Briefly discuss the effects of time lags in relation to fiscal policy, including: a comparison to monetary policy, what ...


Briefly discuss the effects of time lags in relation to fiscal policy, including: a comparison to monetary policy, what the level of fiscal policy will be, and its effect on fiscal policy during recession.

Answer

Fiscal policy’ refers to the use of ‘government revenue collection’ & expenditure to influence the economy of a country. In a situation where the economy is in a state of recession, that time the government makes some decisions or policies known as fiscal policy, which includes increasing government expenditure or changing the tax rate.

If there is an occurrence of the time tag in the fiscal policy then it may become more difficult to analyze or quantify because it takes a time period to actually occur. The effects of time lags in relation to fiscal policy are as follows:

1. Rates of interest - If there is a change in the interest rate, let's say a rise in rate makes the borrowing more expensive. But if there are new firms who have just started investing and starting up, it will not stop just because of the cost of borrowing and the business will continue at higher rates only.

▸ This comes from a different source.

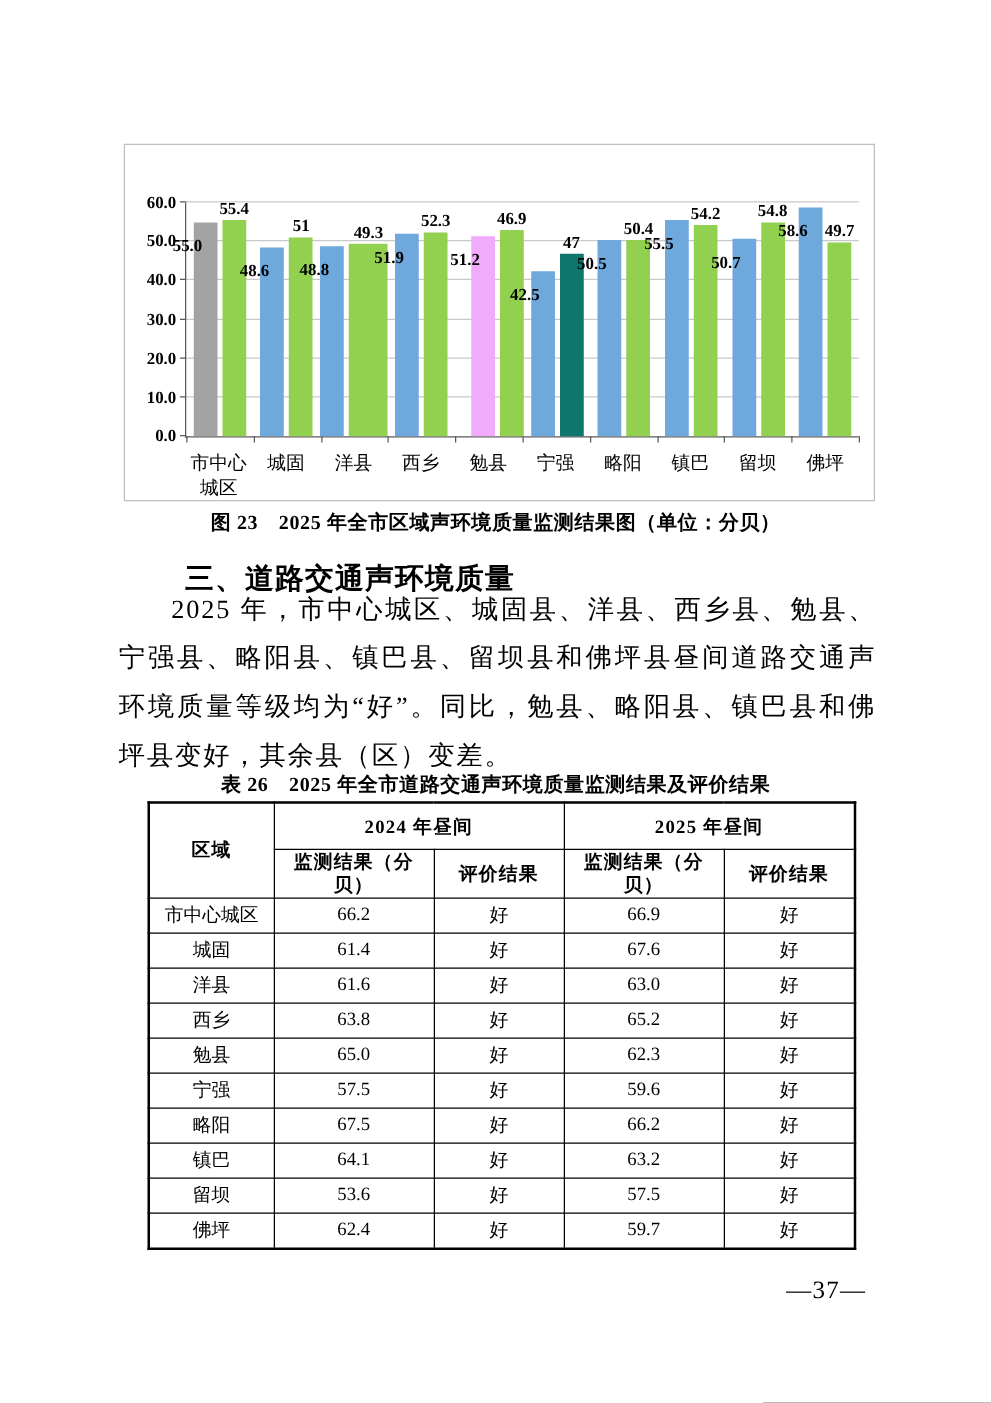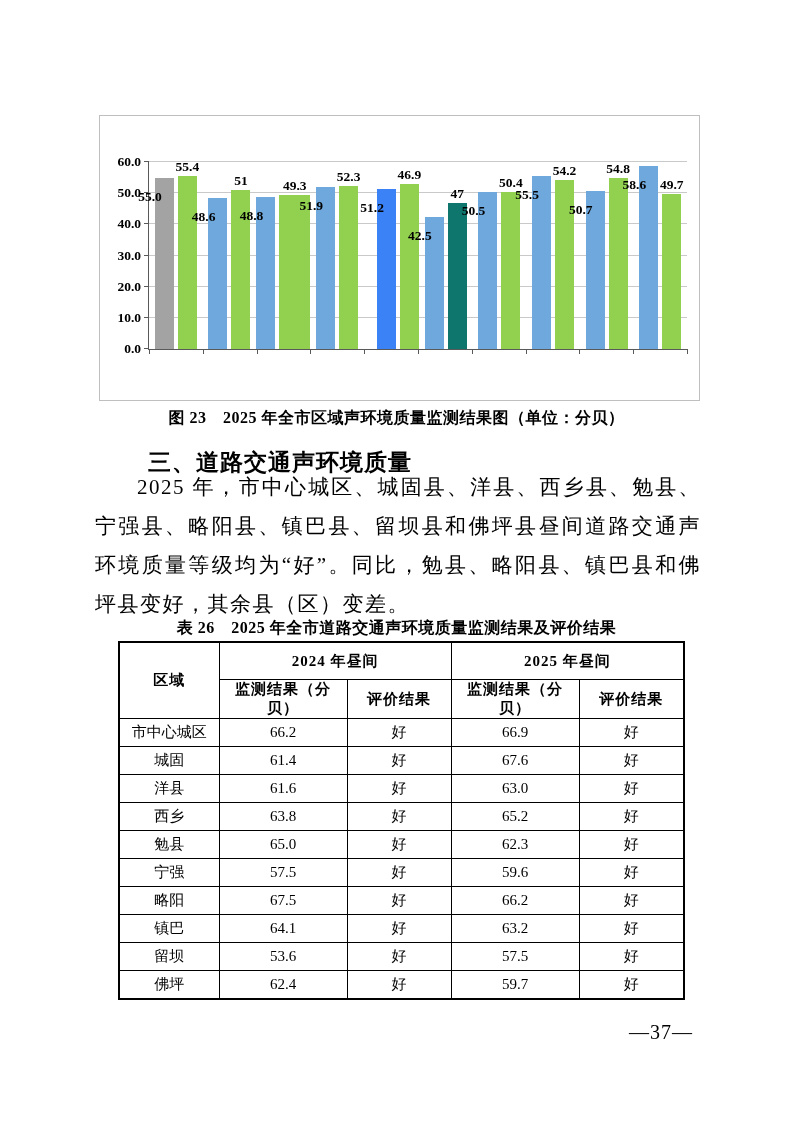"51.2" div.bar { background: #3b82f6 -> #f0abfc }
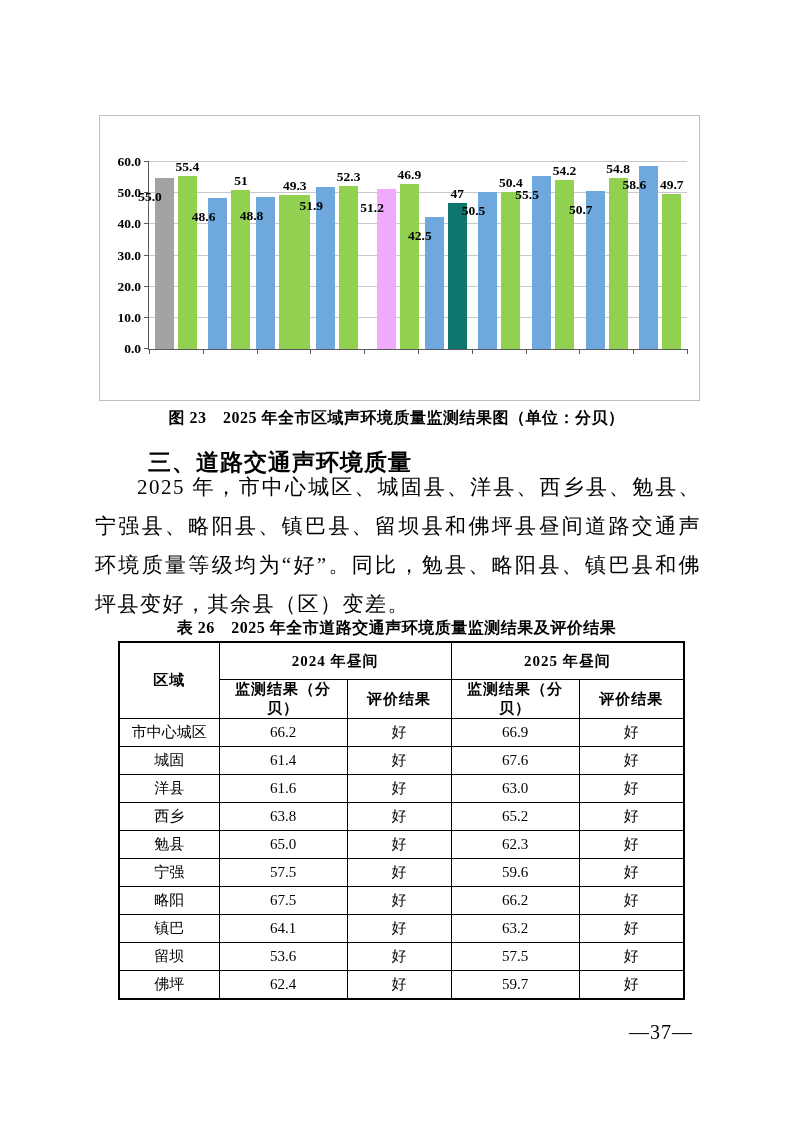"市中心" div.xlabels { html: none -> <div> <div>市中心<br>城区</div> <div>城固</div> <div>洋县</div> <div>西乡</div> <div>勉县</div> <div>宁强</div> <div>略阳</div> <div>镇巴</div> <div>留坝</div> <div>佛坪</div> </div> }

2. Rise in the investment level also includes time lags. 

Whereas, the first source of time lag in monetary policy is the slow down in the pass-through implementation of changes in the overnight rate of cash into other rates of interest. 

 

At the time of recession, the government may implement or use the fiscal policy which is expansionary in nature by declining the rates of tax to raise the AD {aggregate demand} and enhance the growth of the economy. But these policies have time lags in the sense that to determine that a recession has occurred, the government of the nation takes time. Moreover, fiscal policy to get passed and implementation will be delayed.